An accidental discovery in the Baltic Sea has uncovered a submerged wall dating back to the Stone Age. The wall, measuring around one kilometer in length, was found off the coast of Germany (10 km offshore) in the Bay of Mecklenburg by scientists on a student trip who made use of a multibeam sonar system from the research vessel.
Dubbed as the “Blinkerwall”, the structure consists of “about 1,400 smaller stones that appear to have been positioned to connect nearly 300 larger boulders,” as per The Guardian. Describing it as a “thrilling discovery”, researchers have revealed that the Baltic Sea wall was constructed by hunter-gatherers some 10,000 years ago making it the oldest man-made megastructure in Europe.
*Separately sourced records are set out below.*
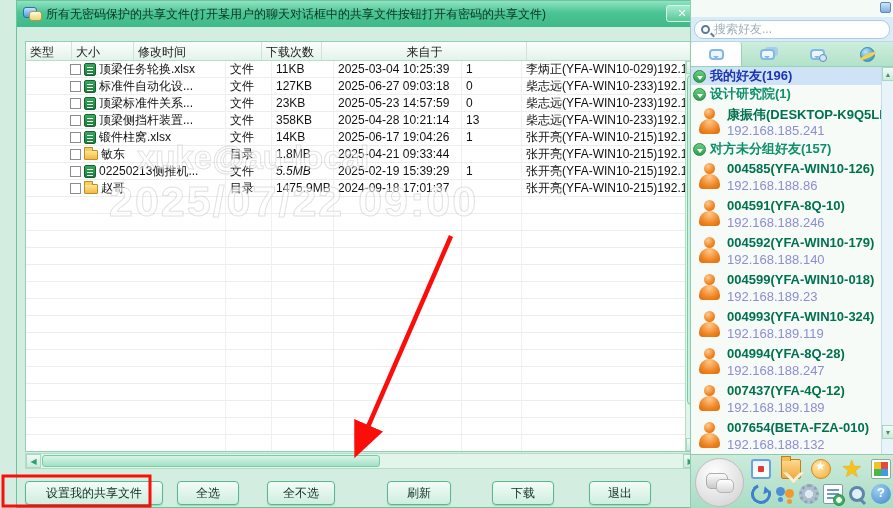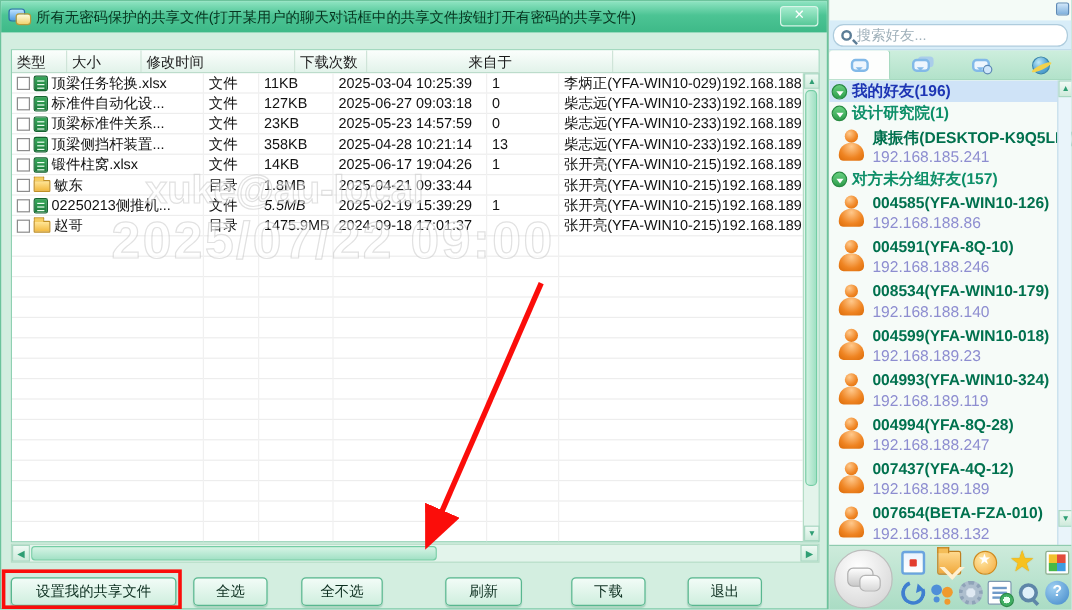--- a/index.html
+++ b/index.html
@@ -7,7 +7,7 @@
   .stage{position:relative;width:893px;height:508px;overflow:hidden;background:#d3eee0;}
 
   
-  .main-win{position:absolute;left:0;top:0;width:690px;height:508px;background:#d3eee0;border:1px solid #6cc39c;}
+  .main-win{position:absolute;left:16px;top:0;width:690px;height:508px;background:#d3eee0;border:1px solid #6cc39c;}
   .titlebar{position:absolute;left:0;top:0;right:0;height:26px;background:linear-gradient(180deg,#8fe4c2 0%,#4cc494 45%,#3eb988 100%);display:flex;align-items:center;padding:0 6px;}
   .title-icon{width:18px;height:14px;position:relative;margin-right:5px;flex:0 0 auto;}
   .title-icon:before{content:"";position:absolute;left:0;top:0;width:12px;height:9px;background:linear-gradient(#bfe2ff,#4e9ce0);border:1px solid #2f6fae;border-radius:3px;}

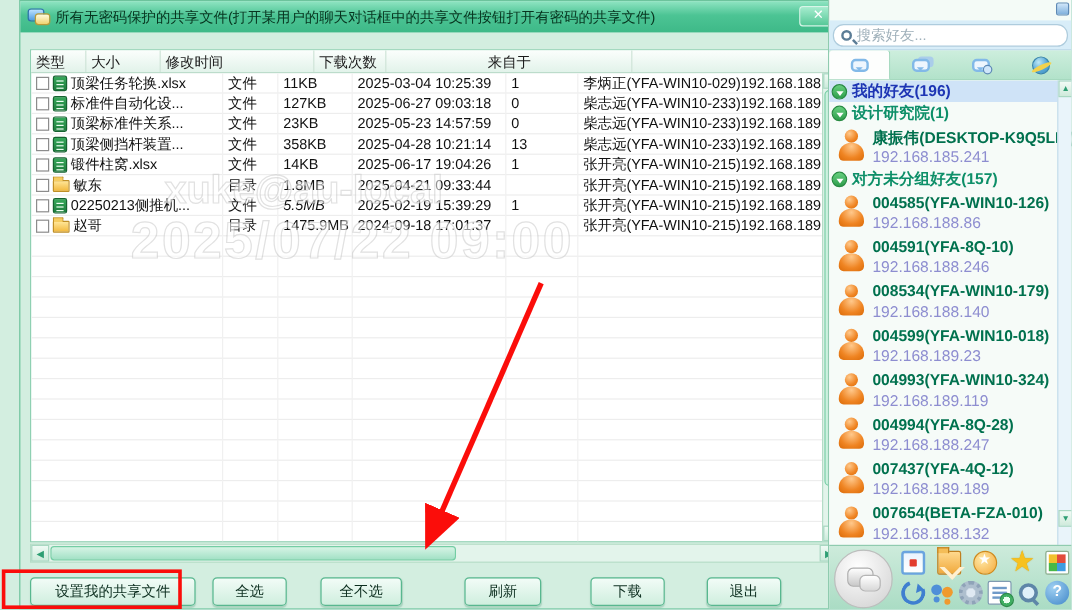--- a/index.html
+++ b/index.html
@@ -20,7 +20,7 @@
   .thead{display:flex;height:19px;background:linear-gradient(#fbfefc,#e2f3ea);border-bottom:1px solid #bcdccb;}
   .th{font-size:12px;color:#1a1a1a;padding:2px 3px 0 4px;border-right:1px solid #cfe4d8;white-space:nowrap;overflow:hidden;flex:0 0 auto;}
   .tbody{position:absolute;left:0;top:19px;right:13px;bottom:0;overflow:hidden;}
-  .tr{display:flex;height:17px;border-bottom:1px solid #ededed;align-items:center;}
+  .tr{display:flex;height:17px;border-bottom:1px solid #ededed;align-items:center;padding-left:40px;}
   .td{font-size:12px;color:#111;padding:0 3px 0 4px;white-space:nowrap;overflow:hidden;border-right:1px solid #f0f0f0;flex:0 0 auto;height:17px;line-height:17px;}
   .namecell{display:flex;align-items:center;gap:3px;}
   .cbx{width:11px;height:11px;border:1px solid #8c8c8c;background:#fff;flex:0 0 auto;display:inline-block;}

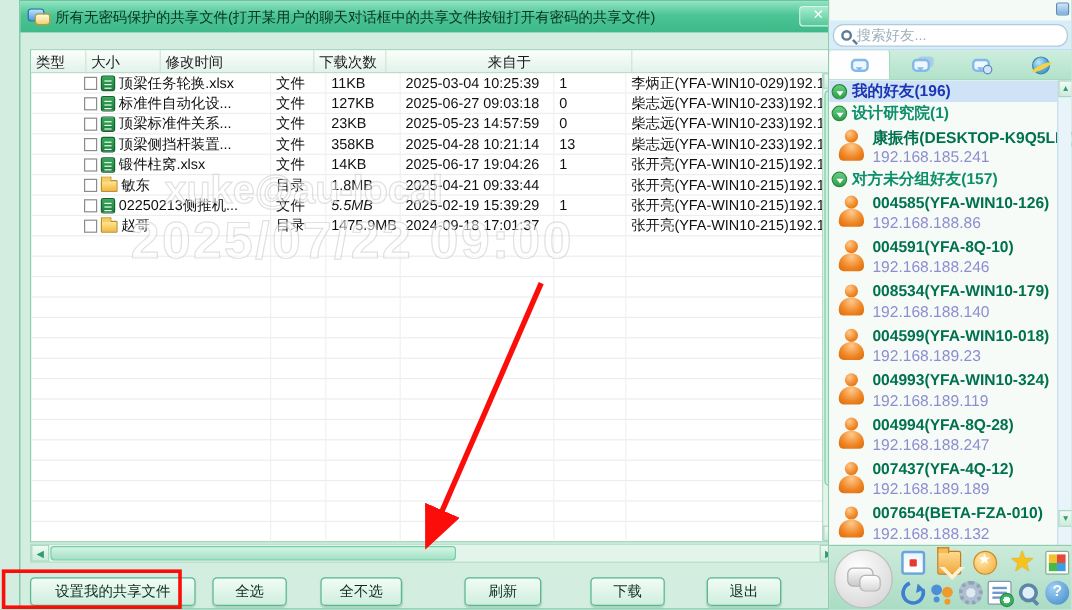--- a/index.html
+++ b/index.html
@@ -442,7 +442,7 @@
         </div>
         <div class="friend">
           <span class="avatar"></span>
-          <div class="fname">008534(YFA-WIN10-179)</div>
+          <div class="fname">004592(YFA-WIN10-179)</div>
           <div class="fip">192.168.188.140</div>
         </div>
         <div class="friend">

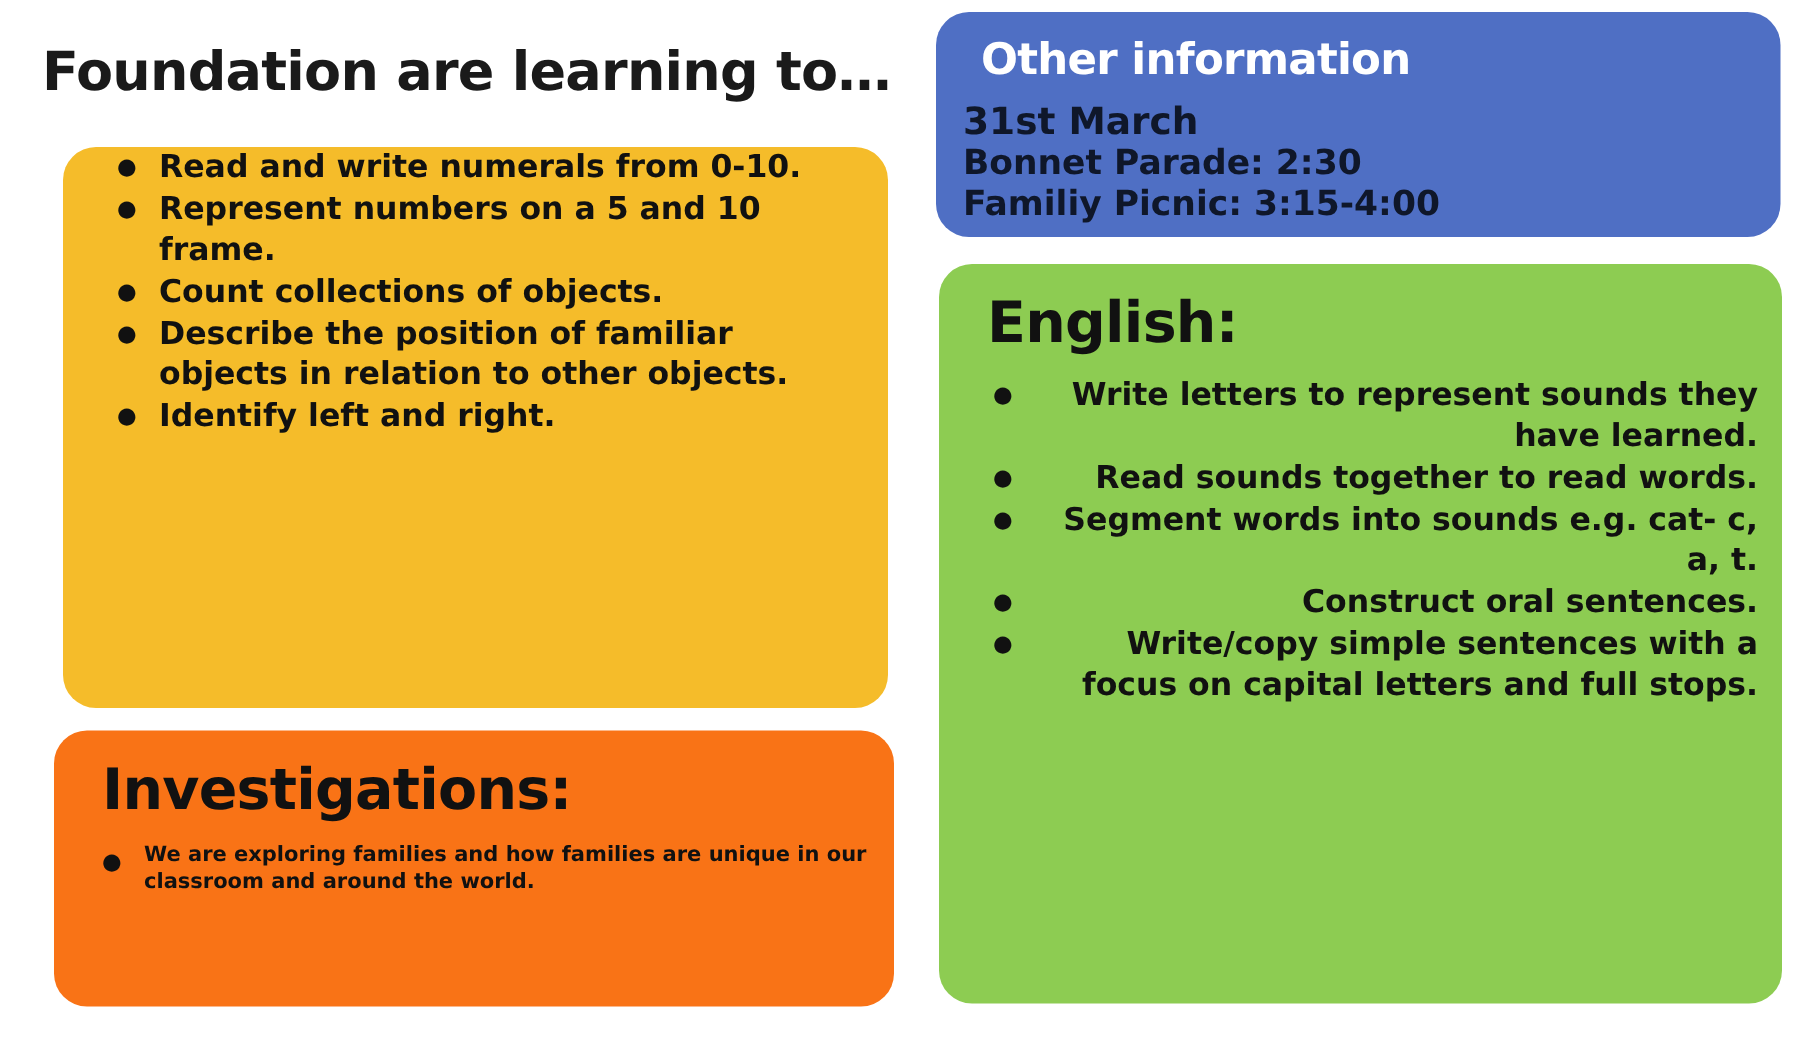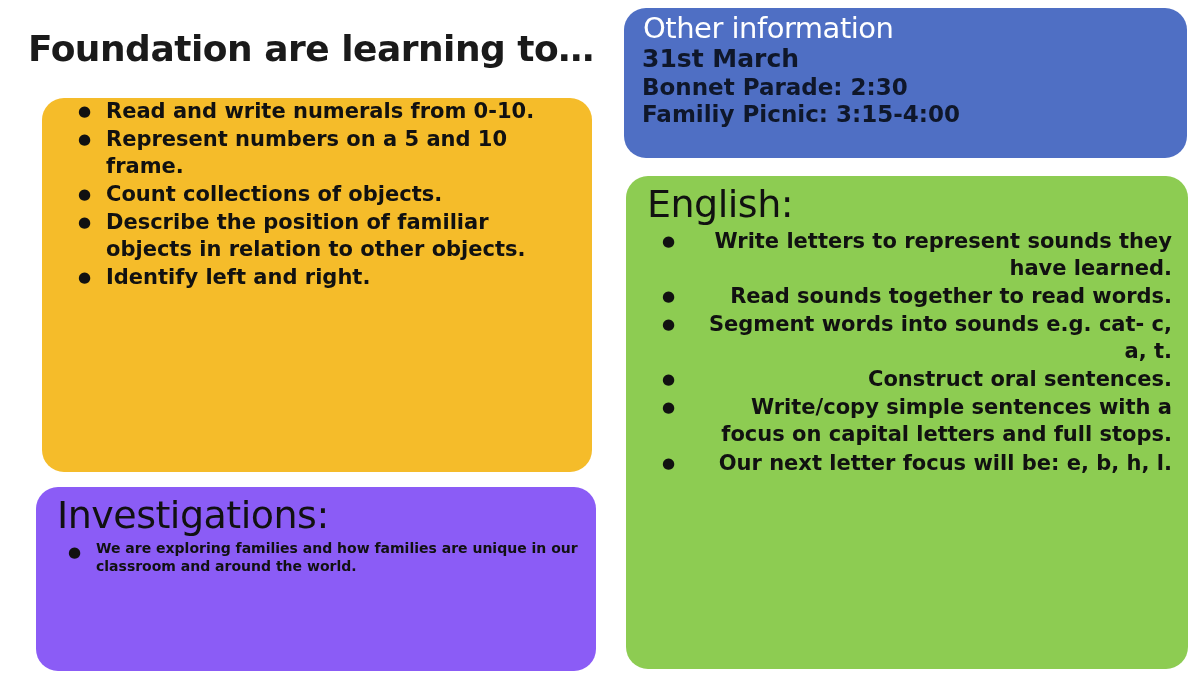--- a/index.html
+++ b/index.html
@@ -79,10 +79,10 @@
 
   .card-heading {
     font-size: 38px;
-    font-weight: normal;
+    font-weight: bold;
     color: #111111;
     line-height: 1.05;
-    margin: 1px;
+    margin: 12px;
     padding: 8px 0 2px 20px;
     letter-spacing: -0.5px;
   }

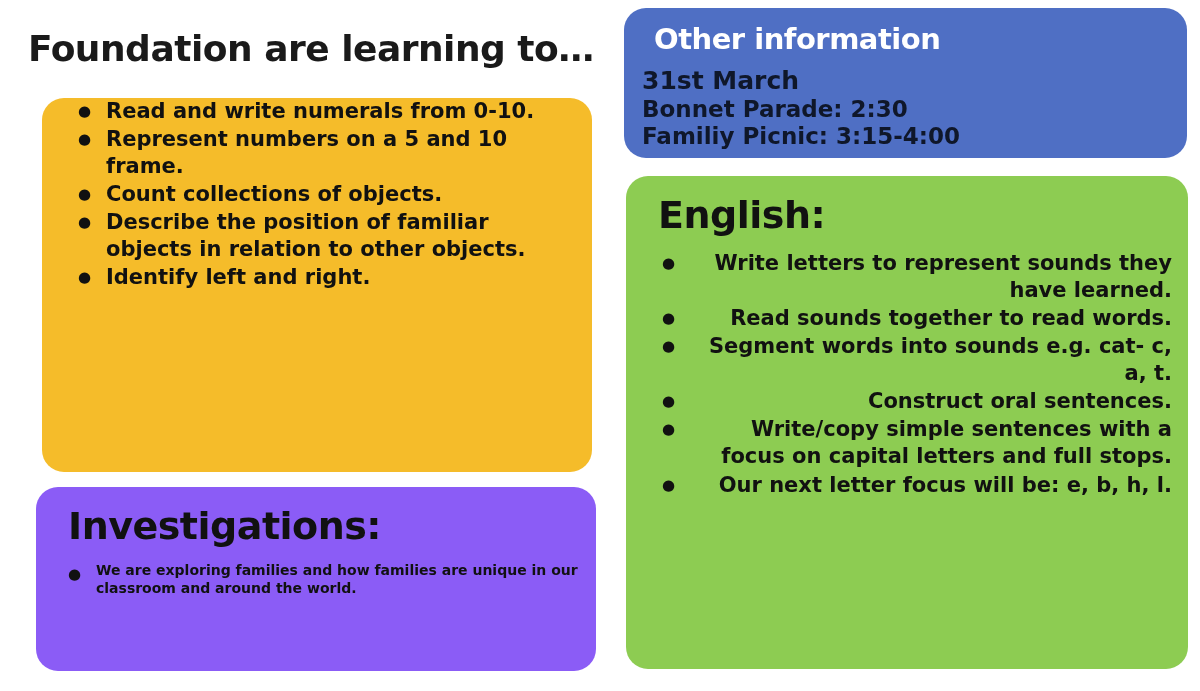--- a/index.html
+++ b/index.html
@@ -180,7 +180,6 @@
         <li>Segment words into sounds e.g. cat- c, a, t.</li>
         <li>Construct oral sentences.</li>
         <li>Write/copy simple sentences with a focus on capital letters and full stops.</li>
-        <li>Our next letter focus will be: e, b, h, l.</li>
       </ul>
     </div>
 

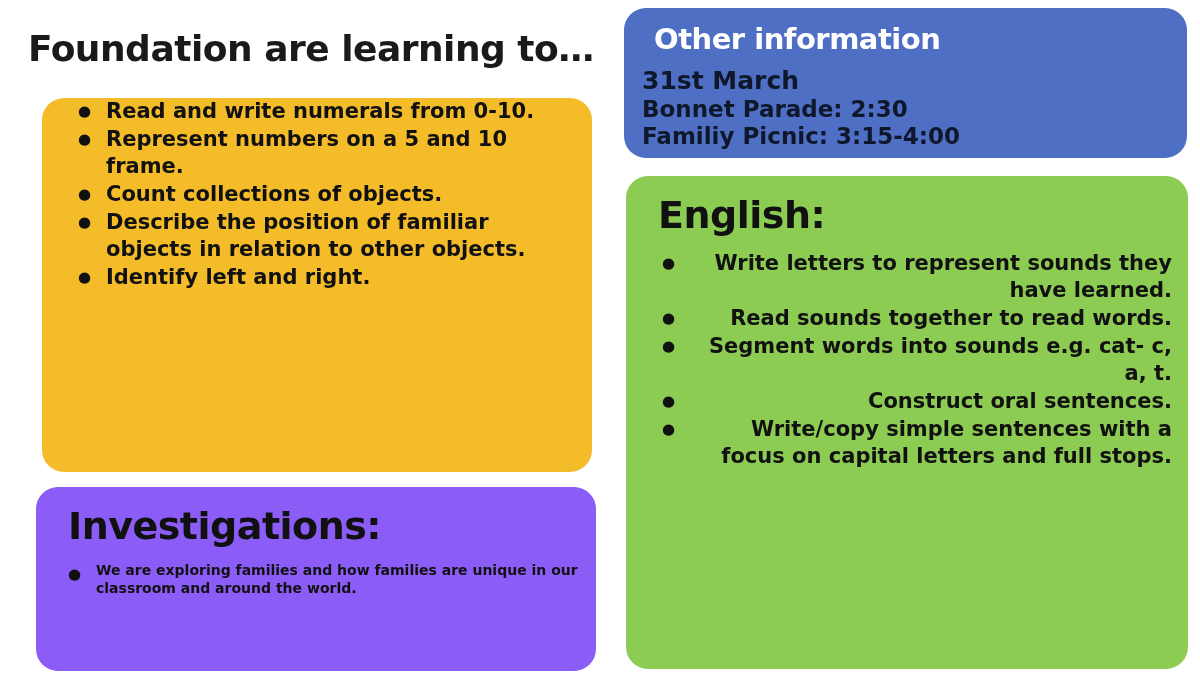--- a/index.html
+++ b/index.html
@@ -60,7 +60,7 @@
     top: 487px;
     width: 560px;
     height: 184px;
-    background: #8b5cf6;
+    background: #f97316;
   }
   .card-other {
     left: 12px;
Although the exact purpose has not been discerned yet, the wall was likely constructed on land next to a marsh or a lake to act as a “driving lane for hunters in pursuit of herds of reindeer”. Jacob Geersen, researcher at the Leibniz Institute for Baltic Sea Research in Warnemunde, further added, “When you chase the animals, they don’t attempt to jump over them. The idea would be to create an artificial bottleneck with a second wall or with the lake shore”. It could also have acted as a blockade, forcing the animals into the nearby water body thus, making them easy prey to the “humans lying in wait in canoes armed with spears or bows and arrows”.
A Second Wall Buried In The Baltic Sea?
Researchers while elaborating on the details with regard to the megastructure, stated that a second wall running parallel to the Blinkerwall might be “buried in the seafloor sediments”.
The wall’s man-made status has also been affirmed by researchers. The lack of tsunamis in the Baltic sea and the structural make-up of the hunting architecture point in the direction of anthropogenic intervention. It currently lies 21 m under water and was submerged around 8,500 years ago as a result of rise in sea levels.
Similarities Between Drop 45 and Blinkerwall
The report further highlighted the analogous features of Blinkerwall and the submerged Drop 45 site at Alpena- Amberley Ridge in Lake Huron, United States which has also been identified as a probable drive lane for hunting ungulates. The latter shows features that bear resemblance to Blinkerwall including characteristics like “a location near the top of the slope, but below the crest, a subparallel trending marsh/lakeshore on one side, the construction on bedrock, the good preservation in a submerged context of 20 to 30 m water depth, and solid and continuous construction”.
As of now, the exact dating of the Baltic Sea architecture is difficult to trace and needs further surveys and research in order to come up with conclusive information.